Storytelling is at the heart of what we do – here writer Oliver Frankham explains how he covered a global story of empowerment that’s in the running for an IoIC award.
For my 18th birthday, I was lucky enough to receive a Hitachi ‘3D Super-Woofer’ radio cassette player.
This classic 1980s gadget – the TRK-7620 for hifi aficionados – was a fine example of what was known at the time as a ‘Ghetto Blaster’, and it played many an indie mixtape over the next 15 years or so, until my wife sent it to the charity shop.
Items such as this were the only things I associated with the brand until I joined AB and began writing for the Hitachi Rail UK in-house magazine, Fusion.
Discovering the wide range of activities this tech giant was pursuing in the UK was a real revelation: building and operating locomotive manufacturing facilities – including the Javelin bullet train – running an apprentice scheme, keeping British trains running efficiently, encouraging STEM careers in our schools. Seriously impressive stuff.
In recent times, Hitachi Rail’s four major companies around the globe have come together as one integrated rail business, resulting in the magazine we have written and designed since 2015 going global itself.
So now, instead of just focusing on achievements in the UK, we’re profiling colleagues and detailing successful projects across the world. Communicating with team members in other timezones with the wide range of languages spoken adding a layer of complexity to the process of creating an article. Coming up with something that covers technical and cultural aspects to everyone’s satisfaction has sometimes taken a little work, but we’re getting there.
It is, therefore, somewhat gratifying to have one of my first efforts in this sphere nominated for ‘Best one-off feature’ in the IoIC Awards 2020.
Written for the September 2019 issue, ‘Driving Change’ focuses on the all-female crew operating an advanced driverless metro system on the sprawling campus of a women’s university in Riyadh, Saudi Arabia.
The piece needed to be written with sensitivity as the subject of the treatment of women in Saudi Arabian society is controversial. My story needed to honestly reflect that history along with the regime’s changing attitudes, while being readable and informative.
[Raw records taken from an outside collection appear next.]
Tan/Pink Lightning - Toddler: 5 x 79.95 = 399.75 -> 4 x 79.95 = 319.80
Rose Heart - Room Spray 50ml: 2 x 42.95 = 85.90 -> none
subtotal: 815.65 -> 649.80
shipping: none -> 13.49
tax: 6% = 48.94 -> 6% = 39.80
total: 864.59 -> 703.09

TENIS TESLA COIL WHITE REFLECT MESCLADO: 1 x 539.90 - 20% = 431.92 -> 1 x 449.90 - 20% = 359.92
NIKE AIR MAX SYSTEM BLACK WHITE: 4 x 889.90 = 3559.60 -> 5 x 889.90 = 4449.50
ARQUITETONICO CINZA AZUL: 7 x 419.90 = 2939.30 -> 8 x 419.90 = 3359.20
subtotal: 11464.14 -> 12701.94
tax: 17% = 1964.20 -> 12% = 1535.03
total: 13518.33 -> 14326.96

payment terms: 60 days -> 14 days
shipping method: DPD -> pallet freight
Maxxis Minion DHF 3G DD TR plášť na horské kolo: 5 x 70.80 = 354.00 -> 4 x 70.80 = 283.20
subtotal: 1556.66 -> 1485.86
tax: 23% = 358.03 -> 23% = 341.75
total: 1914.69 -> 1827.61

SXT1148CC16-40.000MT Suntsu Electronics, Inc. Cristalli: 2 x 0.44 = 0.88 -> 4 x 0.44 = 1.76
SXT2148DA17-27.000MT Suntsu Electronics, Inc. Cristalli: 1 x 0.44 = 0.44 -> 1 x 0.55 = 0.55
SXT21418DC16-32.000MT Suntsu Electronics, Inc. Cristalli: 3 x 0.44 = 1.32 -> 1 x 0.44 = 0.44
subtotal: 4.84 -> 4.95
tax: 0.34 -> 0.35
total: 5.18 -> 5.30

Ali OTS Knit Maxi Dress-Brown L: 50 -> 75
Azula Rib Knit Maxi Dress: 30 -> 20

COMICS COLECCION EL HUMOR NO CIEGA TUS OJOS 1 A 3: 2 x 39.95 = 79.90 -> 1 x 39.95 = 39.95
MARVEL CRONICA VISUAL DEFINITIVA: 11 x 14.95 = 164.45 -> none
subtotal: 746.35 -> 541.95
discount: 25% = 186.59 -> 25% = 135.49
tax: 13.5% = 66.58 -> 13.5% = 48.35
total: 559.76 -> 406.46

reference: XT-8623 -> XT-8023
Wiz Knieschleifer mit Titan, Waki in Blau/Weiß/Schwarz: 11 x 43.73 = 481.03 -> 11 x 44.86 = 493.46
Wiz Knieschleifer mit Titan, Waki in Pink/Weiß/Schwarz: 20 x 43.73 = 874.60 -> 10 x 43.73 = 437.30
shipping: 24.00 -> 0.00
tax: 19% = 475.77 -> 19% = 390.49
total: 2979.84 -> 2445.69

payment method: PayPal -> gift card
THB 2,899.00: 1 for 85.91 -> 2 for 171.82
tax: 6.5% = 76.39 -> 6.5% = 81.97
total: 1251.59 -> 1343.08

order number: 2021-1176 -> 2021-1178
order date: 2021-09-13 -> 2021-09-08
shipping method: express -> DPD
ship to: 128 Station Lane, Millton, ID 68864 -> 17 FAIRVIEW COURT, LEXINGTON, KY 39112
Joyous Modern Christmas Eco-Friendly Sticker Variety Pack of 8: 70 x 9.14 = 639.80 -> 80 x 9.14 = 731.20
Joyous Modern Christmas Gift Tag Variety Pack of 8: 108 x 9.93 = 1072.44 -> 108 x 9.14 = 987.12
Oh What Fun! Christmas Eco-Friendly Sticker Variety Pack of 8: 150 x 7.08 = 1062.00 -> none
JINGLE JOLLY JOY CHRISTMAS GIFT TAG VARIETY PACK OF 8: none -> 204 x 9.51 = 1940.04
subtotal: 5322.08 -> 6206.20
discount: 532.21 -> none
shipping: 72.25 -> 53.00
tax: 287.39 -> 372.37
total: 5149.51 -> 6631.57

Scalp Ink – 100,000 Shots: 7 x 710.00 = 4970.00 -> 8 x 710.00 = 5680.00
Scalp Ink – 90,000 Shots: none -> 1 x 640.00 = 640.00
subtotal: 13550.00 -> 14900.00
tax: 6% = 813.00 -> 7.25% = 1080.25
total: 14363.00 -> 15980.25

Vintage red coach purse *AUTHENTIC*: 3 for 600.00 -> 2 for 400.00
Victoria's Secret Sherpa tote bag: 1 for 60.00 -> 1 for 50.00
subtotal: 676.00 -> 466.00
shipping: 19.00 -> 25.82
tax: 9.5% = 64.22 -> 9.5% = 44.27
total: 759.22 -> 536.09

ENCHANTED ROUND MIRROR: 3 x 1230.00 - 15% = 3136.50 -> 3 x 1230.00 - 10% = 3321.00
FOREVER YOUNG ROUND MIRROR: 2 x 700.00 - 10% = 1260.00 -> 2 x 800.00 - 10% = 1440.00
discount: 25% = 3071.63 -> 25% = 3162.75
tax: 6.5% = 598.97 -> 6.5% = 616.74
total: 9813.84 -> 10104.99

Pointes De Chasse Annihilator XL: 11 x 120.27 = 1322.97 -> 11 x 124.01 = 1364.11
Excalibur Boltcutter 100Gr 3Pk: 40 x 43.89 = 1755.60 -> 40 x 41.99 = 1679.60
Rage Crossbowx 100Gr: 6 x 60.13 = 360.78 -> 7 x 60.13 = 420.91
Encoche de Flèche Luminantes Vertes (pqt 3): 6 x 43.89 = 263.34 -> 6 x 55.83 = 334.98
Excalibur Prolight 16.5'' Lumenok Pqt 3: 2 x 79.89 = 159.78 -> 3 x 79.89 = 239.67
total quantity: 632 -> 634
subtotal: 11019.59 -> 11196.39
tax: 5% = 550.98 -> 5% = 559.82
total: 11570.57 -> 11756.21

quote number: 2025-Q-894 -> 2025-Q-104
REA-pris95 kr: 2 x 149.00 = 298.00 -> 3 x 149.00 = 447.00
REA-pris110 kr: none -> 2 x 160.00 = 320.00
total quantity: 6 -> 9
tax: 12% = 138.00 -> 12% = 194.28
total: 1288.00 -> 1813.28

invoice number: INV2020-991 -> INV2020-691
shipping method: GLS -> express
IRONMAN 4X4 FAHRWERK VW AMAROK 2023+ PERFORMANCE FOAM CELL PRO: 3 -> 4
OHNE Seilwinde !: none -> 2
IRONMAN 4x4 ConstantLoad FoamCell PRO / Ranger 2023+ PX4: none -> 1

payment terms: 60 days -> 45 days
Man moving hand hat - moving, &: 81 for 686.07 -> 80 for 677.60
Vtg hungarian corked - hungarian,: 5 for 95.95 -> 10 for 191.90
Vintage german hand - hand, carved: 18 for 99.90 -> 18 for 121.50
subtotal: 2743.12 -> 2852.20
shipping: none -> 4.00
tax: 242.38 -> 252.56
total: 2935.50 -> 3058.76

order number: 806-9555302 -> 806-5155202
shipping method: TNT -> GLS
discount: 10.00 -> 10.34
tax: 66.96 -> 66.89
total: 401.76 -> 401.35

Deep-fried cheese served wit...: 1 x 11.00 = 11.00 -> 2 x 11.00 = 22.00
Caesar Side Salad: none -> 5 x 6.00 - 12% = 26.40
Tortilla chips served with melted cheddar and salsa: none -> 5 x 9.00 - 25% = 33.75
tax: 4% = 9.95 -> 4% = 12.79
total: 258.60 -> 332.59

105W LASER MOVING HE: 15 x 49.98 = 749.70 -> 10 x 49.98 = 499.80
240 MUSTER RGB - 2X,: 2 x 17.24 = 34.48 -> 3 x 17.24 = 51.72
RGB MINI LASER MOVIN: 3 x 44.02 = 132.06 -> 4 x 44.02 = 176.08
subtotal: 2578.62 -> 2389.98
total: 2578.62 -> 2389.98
After receiving responses to an email interview with four team members, an angle immediately jumped out: all of the women had learned to drive a train before the law of their country allowed them to drive a car.
Many other quotes from the women were also journalistic gold, revealing their joy at how they and future generations of Saudi women will be able to pursue careers in an industry previously reserved for men.
Such rich source material put pressure on me to do it justice on the page. Fingers crossed, the IoIC judges feel that I did.